WORK ITEM
The records below are to be copied exactly, with their pictures left out.

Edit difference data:
________
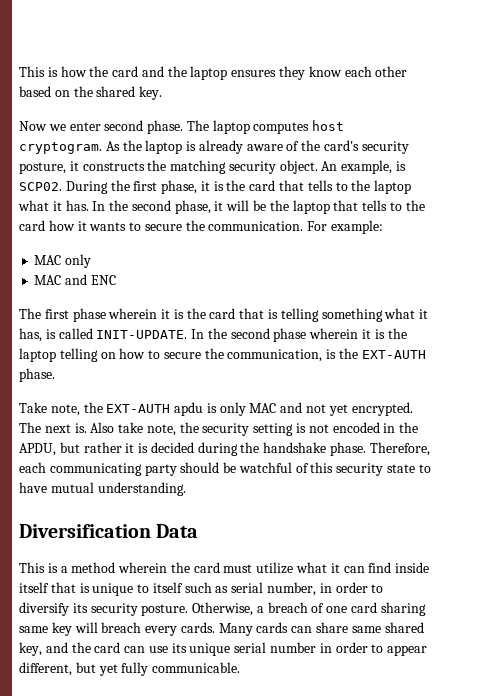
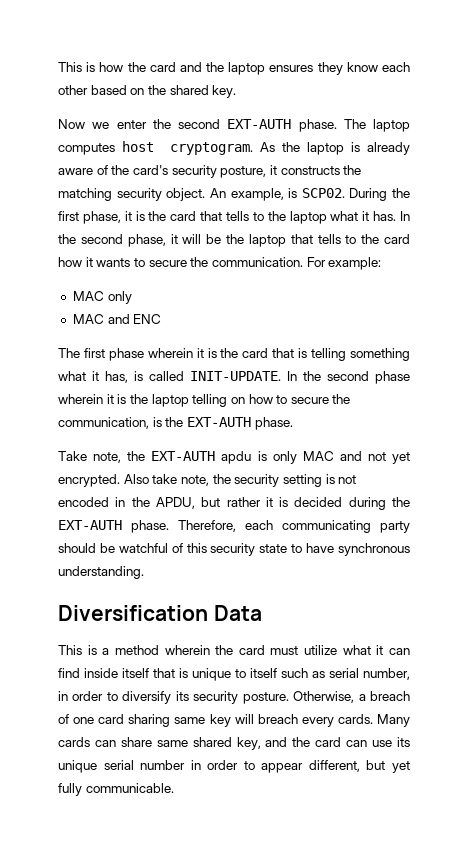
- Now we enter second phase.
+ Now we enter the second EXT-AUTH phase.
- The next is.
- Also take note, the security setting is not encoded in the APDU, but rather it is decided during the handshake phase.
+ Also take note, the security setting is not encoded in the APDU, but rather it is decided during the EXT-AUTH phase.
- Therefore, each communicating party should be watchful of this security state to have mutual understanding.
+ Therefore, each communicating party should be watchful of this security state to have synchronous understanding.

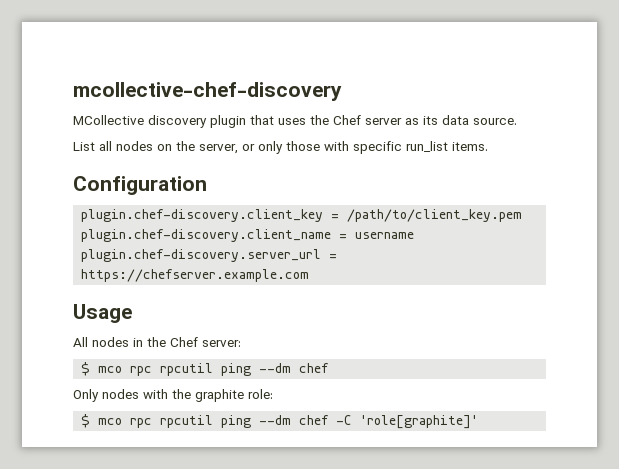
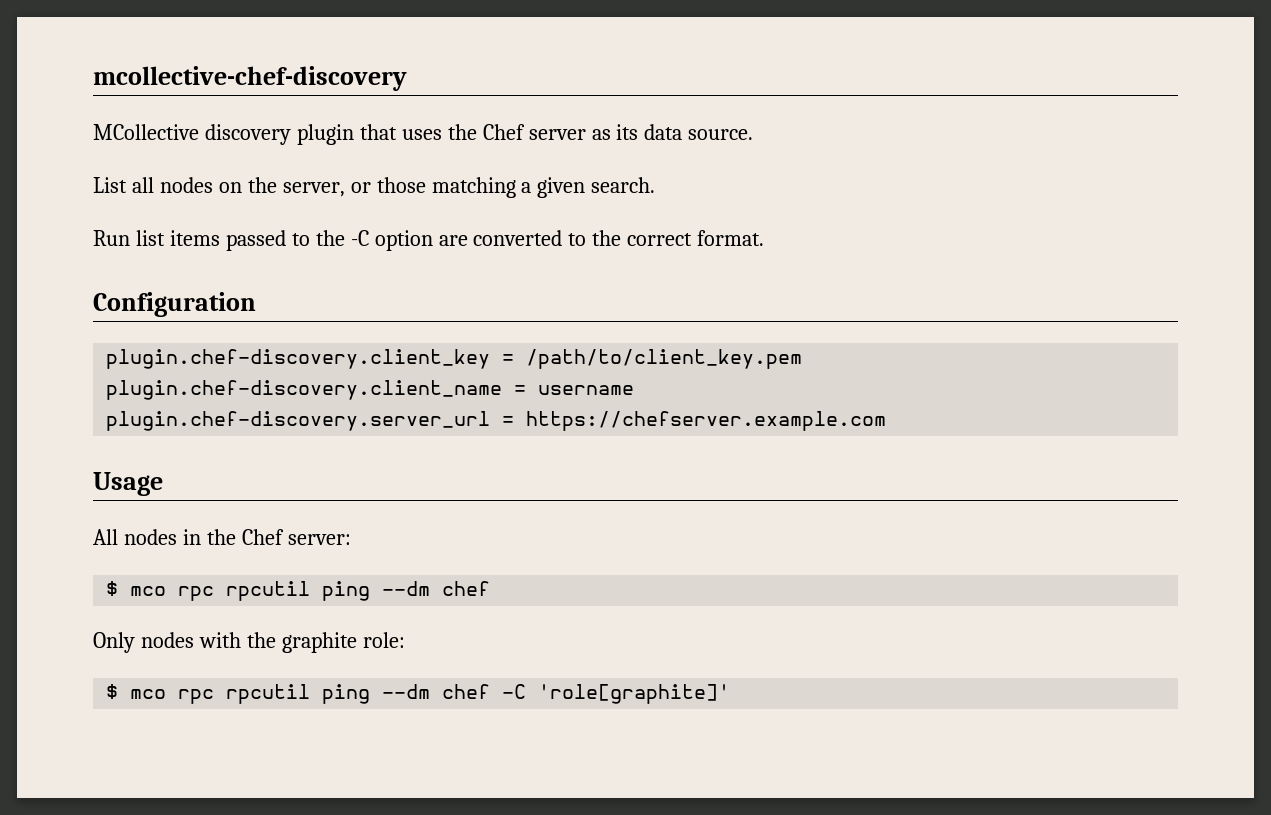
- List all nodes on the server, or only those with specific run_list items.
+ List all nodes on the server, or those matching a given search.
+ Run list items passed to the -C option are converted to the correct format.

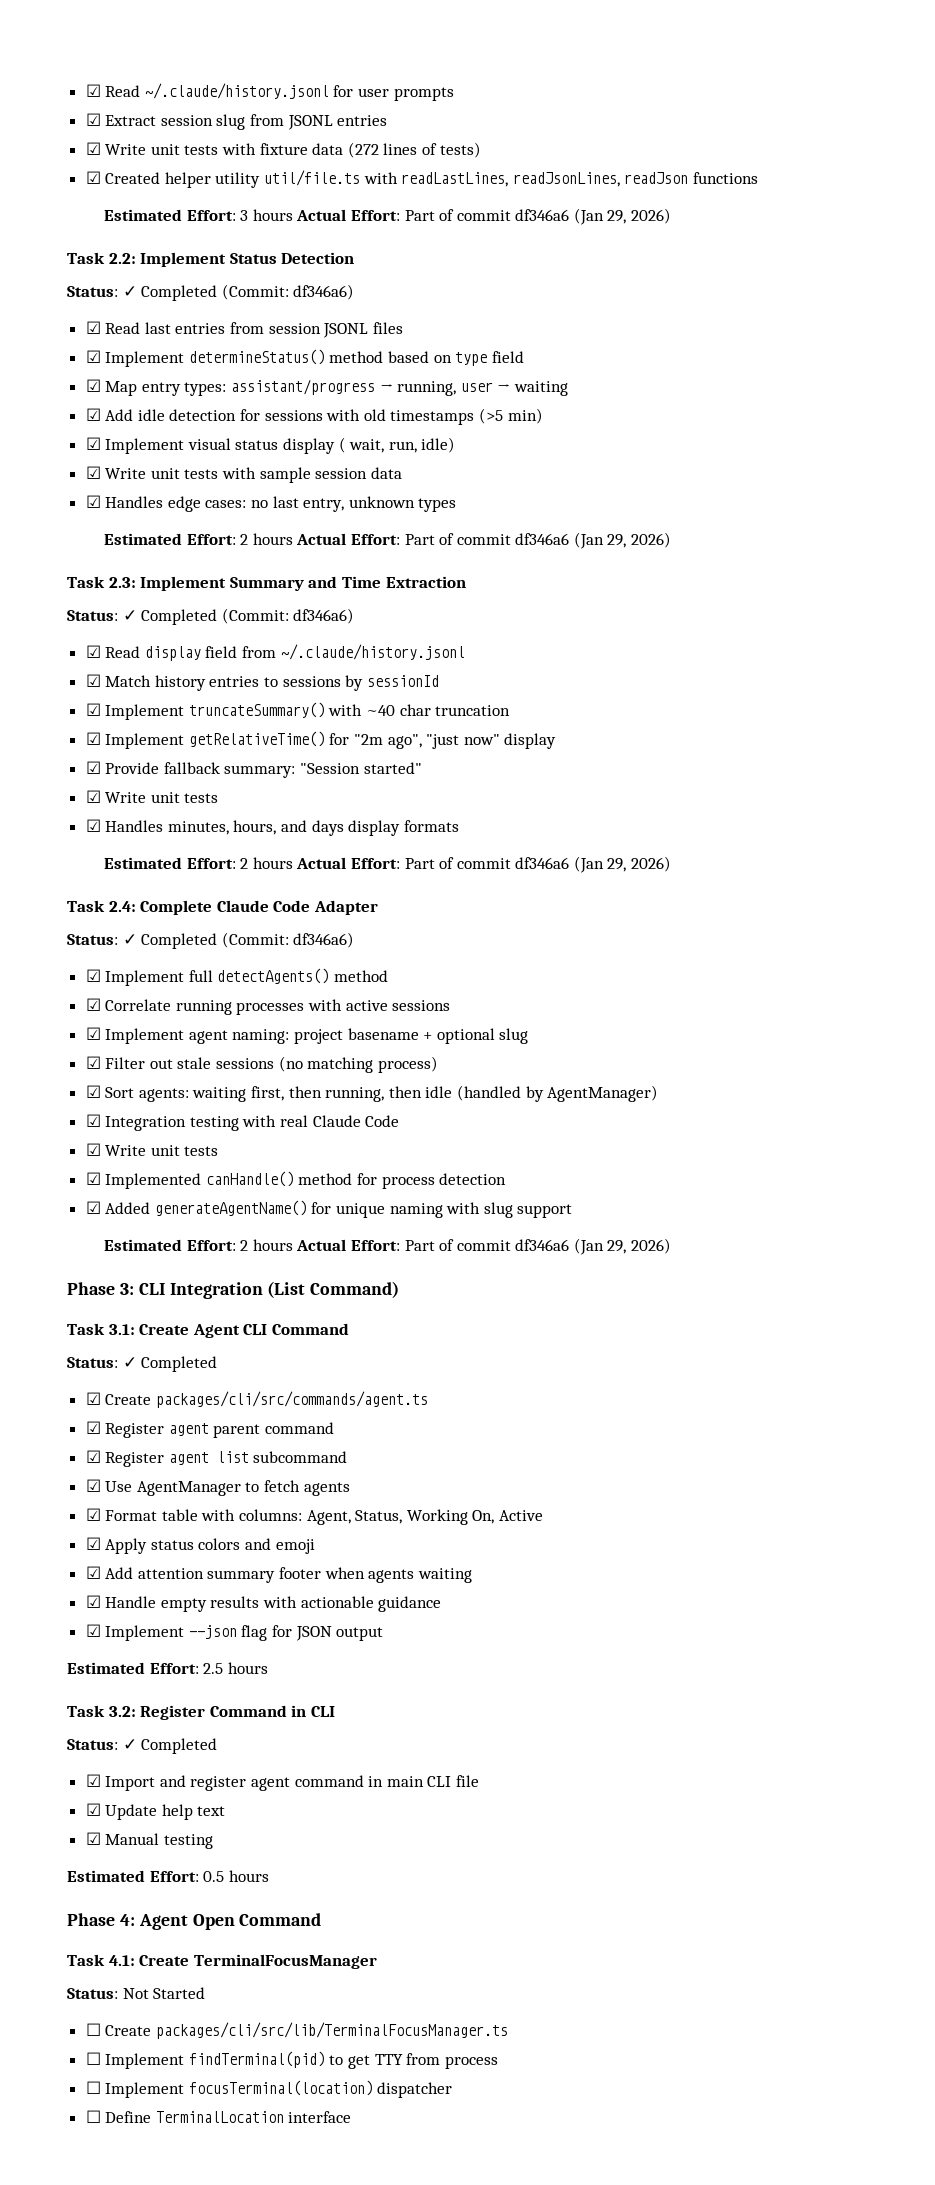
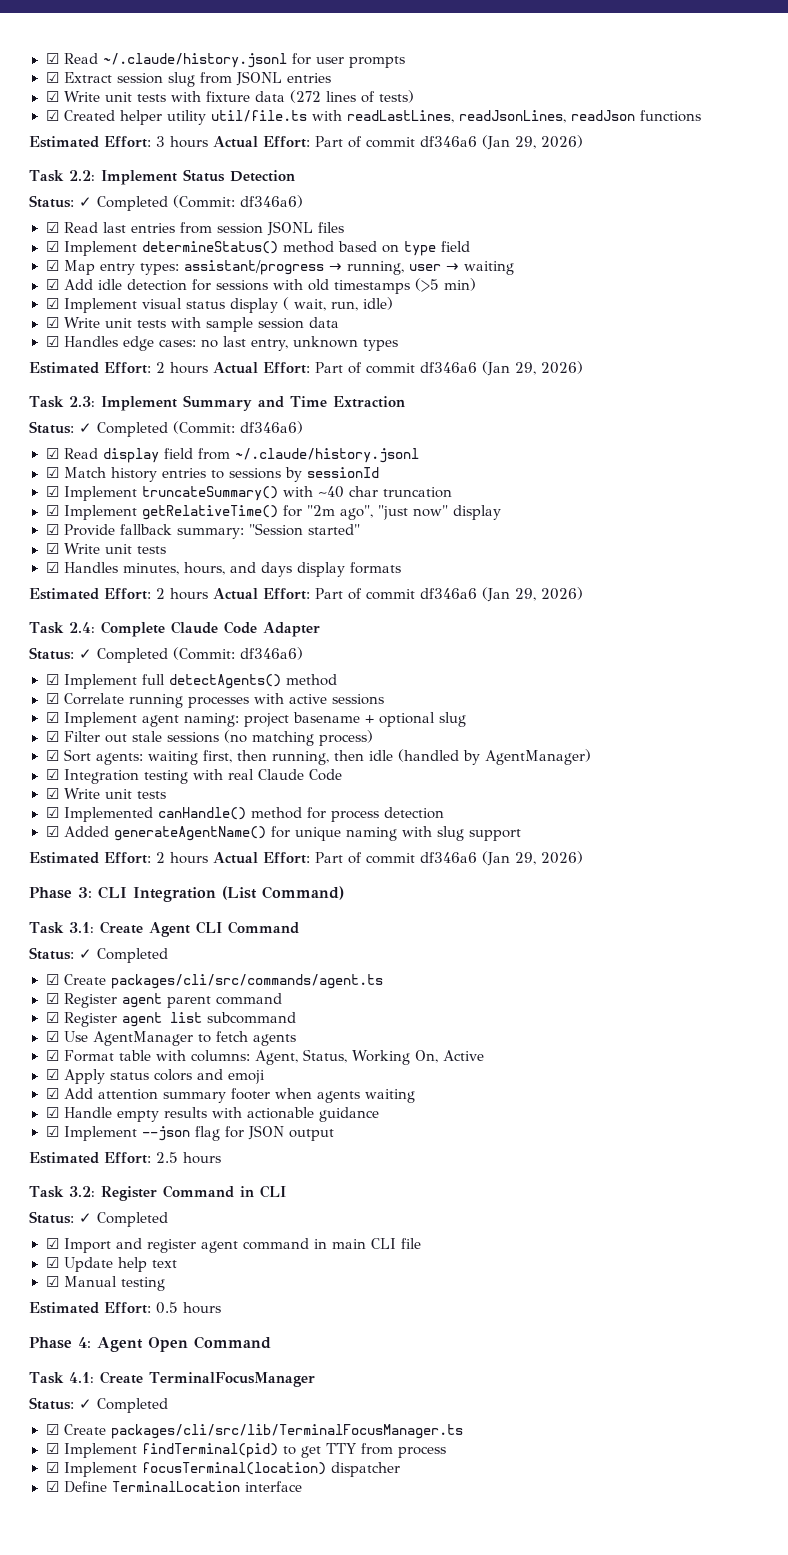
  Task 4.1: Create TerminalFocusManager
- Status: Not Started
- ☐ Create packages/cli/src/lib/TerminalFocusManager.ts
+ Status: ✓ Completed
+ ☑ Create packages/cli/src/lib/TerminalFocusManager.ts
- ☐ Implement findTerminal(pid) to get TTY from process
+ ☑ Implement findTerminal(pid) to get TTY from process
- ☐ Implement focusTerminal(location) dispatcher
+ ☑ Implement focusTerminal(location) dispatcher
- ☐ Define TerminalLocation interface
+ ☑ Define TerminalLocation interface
________
SOLUTION TO THE EXERCISE
- Now we enter second phase.
+ Now we enter the second EXT-AUTH phase.
- The next is.
- Also take note, the security setting is not encoded in the APDU, but rather it is decided during the handshake phase.
+ Also take note, the security setting is not encoded in the APDU, but rather it is decided during the EXT-AUTH phase.
- Therefore, each communicating party should be watchful of this security state to have mutual understanding.
+ Therefore, each communicating party should be watchful of this security state to have synchronous understanding.

- List all nodes on the server, or only those with specific run_list items.
+ List all nodes on the server, or those matching a given search.
+ Run list items passed to the -C option are converted to the correct format.

  Task 4.1: Create TerminalFocusManager
- Status: Not Started
- ☐ Create packages/cli/src/lib/TerminalFocusManager.ts
+ Status: ✓ Completed
+ ☑ Create packages/cli/src/lib/TerminalFocusManager.ts
- ☐ Implement findTerminal(pid) to get TTY from process
+ ☑ Implement findTerminal(pid) to get TTY from process
- ☐ Implement focusTerminal(location) dispatcher
+ ☑ Implement focusTerminal(location) dispatcher
- ☐ Define TerminalLocation interface
+ ☑ Define TerminalLocation interface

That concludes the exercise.